Powder cashew nuts and sugar separately.
In a bowl, gently mix powdered cashew nuts, powdered sugar, egg white, milk powder and vanilla essence.


Drop the macaroon mixture by the spoonfuls on the baking tray or you can make desired shape.. Keeping a distance of 3 cm between the macaroons.

Bake at 300 * F or 150 * C for 15 - 17 minutes or until edges are lightly browned. Remove from oven. Cool for 5 minutes before removing.


Recipe No - 2

Upon my query on milky white macaroons Ruth Issac, a friend of mine sent me the detailed recipe. I made a few changes to the proportions ( for cashew nuts and sugar ) and baking time. Here is the result. Thanks Ruth for recipe.

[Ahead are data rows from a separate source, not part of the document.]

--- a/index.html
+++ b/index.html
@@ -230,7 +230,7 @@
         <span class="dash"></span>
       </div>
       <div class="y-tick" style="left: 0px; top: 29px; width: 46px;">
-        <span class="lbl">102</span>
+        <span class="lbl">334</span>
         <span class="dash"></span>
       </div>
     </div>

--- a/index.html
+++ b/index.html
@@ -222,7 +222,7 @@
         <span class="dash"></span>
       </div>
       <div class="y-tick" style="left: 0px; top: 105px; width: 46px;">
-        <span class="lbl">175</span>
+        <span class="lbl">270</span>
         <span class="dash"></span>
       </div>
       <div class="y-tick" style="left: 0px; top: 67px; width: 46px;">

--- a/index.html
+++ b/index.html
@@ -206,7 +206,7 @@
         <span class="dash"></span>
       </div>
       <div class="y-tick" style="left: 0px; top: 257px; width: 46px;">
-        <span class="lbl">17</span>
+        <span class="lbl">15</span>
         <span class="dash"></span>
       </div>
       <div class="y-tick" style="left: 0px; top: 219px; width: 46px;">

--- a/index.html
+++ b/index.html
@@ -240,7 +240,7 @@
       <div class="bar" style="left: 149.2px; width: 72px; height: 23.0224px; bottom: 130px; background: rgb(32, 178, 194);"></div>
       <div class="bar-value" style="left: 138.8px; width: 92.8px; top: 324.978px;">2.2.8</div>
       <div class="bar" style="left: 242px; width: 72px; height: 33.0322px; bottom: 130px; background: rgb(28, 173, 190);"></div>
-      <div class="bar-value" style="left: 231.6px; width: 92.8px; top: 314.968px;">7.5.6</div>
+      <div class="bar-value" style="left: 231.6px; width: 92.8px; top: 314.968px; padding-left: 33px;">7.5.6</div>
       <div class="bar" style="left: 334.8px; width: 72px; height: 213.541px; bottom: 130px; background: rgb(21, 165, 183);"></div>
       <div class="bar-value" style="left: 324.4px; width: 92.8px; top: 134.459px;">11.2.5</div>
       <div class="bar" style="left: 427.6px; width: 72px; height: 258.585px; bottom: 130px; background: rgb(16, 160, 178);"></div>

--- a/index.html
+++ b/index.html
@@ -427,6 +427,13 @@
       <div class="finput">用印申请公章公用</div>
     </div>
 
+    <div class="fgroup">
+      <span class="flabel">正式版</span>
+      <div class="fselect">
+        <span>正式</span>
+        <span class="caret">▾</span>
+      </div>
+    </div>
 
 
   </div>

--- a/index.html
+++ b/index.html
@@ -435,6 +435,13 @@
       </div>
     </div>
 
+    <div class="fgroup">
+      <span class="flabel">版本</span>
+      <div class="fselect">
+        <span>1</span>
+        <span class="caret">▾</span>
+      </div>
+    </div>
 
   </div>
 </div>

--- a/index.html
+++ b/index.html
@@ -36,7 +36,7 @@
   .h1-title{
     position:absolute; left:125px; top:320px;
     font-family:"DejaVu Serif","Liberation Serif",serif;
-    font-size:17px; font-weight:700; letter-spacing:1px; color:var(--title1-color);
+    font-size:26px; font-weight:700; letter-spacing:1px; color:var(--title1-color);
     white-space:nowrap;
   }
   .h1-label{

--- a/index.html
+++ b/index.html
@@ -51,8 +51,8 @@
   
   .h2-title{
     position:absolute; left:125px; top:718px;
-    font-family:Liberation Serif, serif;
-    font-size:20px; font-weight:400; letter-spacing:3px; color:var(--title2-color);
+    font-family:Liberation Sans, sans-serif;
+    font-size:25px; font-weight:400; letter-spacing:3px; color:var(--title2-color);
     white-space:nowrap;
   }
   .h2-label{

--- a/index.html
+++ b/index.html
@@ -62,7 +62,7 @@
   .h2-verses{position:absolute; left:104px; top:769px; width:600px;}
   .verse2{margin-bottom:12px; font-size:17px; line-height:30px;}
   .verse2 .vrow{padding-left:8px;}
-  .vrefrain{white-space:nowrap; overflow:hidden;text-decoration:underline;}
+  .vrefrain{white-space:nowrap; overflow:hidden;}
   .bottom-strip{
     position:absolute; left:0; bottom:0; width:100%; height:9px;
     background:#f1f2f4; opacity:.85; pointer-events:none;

Homemade & Handmade cashew nut macaroons

Makes: 12

You will need

1 cup ( 100 g ) cashew nuts
1/2 cup ( 50 g ) sugar
1 tablespoon whisked egg white
4 cardamons ( seeds only )
2 drops lemon juice
A pinch of salt
1/2 teaspoon butter

Method

Powder sugar with cardamom ( seeds only ) and keep aside.

Cut cashew nuts into very small pieces.

Grease baking tray with 1/2 teaspoon butter.

Preheat oven ( OTG ) at 150 * C or 300 * F.

In a bowl, mix cashew nut pieces, powdered sugar, lemon juice, a pinch of salt and whisked egg white.



Drop the macaroon mixture by the spoonfuls on the baking tray or you can make desired shape. Keeping a distance of 3 cm between the macaroons.

Bake at 300 * F or 150 * C for 15 - 17 minutes or until there is a slight color change. Remove from oven. Cool for 5 minutes before removing.